### Records supplied

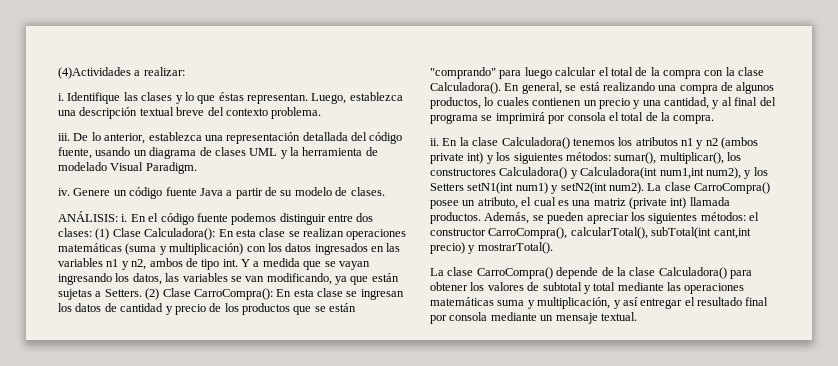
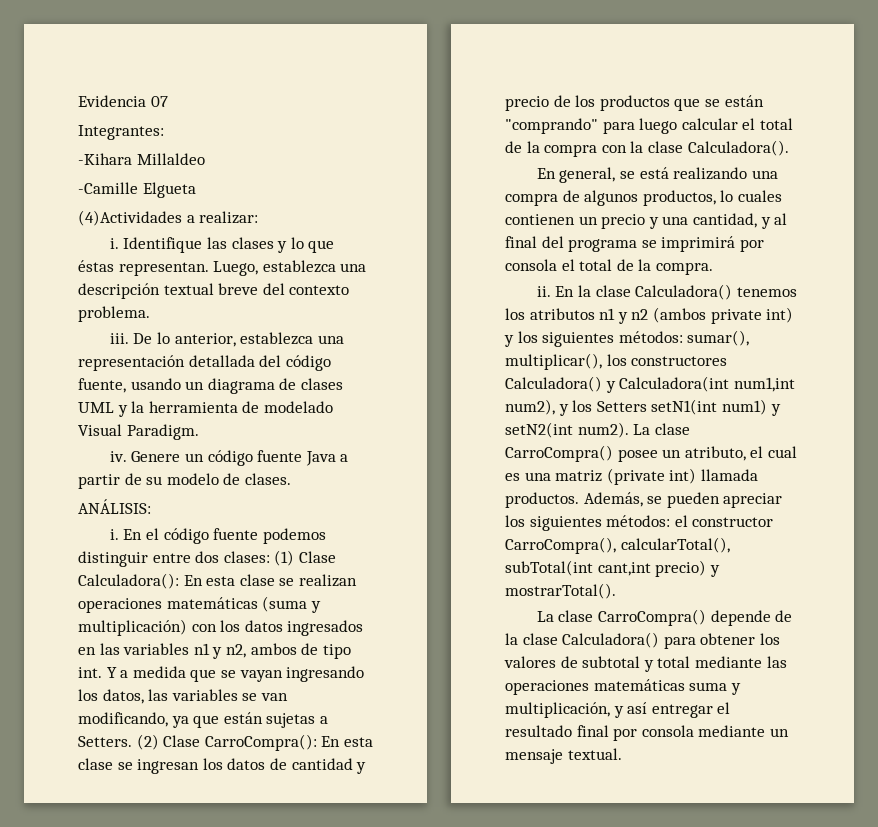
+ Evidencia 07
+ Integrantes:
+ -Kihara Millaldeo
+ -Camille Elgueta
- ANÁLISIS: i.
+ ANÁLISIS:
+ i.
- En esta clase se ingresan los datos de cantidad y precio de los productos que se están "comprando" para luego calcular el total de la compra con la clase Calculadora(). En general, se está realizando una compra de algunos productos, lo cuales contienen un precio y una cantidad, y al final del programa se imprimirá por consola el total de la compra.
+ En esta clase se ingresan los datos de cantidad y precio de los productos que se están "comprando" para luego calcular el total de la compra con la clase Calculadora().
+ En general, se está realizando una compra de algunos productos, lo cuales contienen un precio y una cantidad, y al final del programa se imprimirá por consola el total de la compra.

### Problem to solve
Without the images, write out all of the records exactly.

### Task solution
+ Evidencia 07
+ Integrantes:
+ -Kihara Millaldeo
+ -Camille Elgueta
- ANÁLISIS: i.
+ ANÁLISIS:
+ i.
- En esta clase se ingresan los datos de cantidad y precio de los productos que se están "comprando" para luego calcular el total de la compra con la clase Calculadora(). En general, se está realizando una compra de algunos productos, lo cuales contienen un precio y una cantidad, y al final del programa se imprimirá por consola el total de la compra.
+ En esta clase se ingresan los datos de cantidad y precio de los productos que se están "comprando" para luego calcular el total de la compra con la clase Calculadora().
+ En general, se está realizando una compra de algunos productos, lo cuales contienen un precio y una cantidad, y al final del programa se imprimirá por consola el total de la compra.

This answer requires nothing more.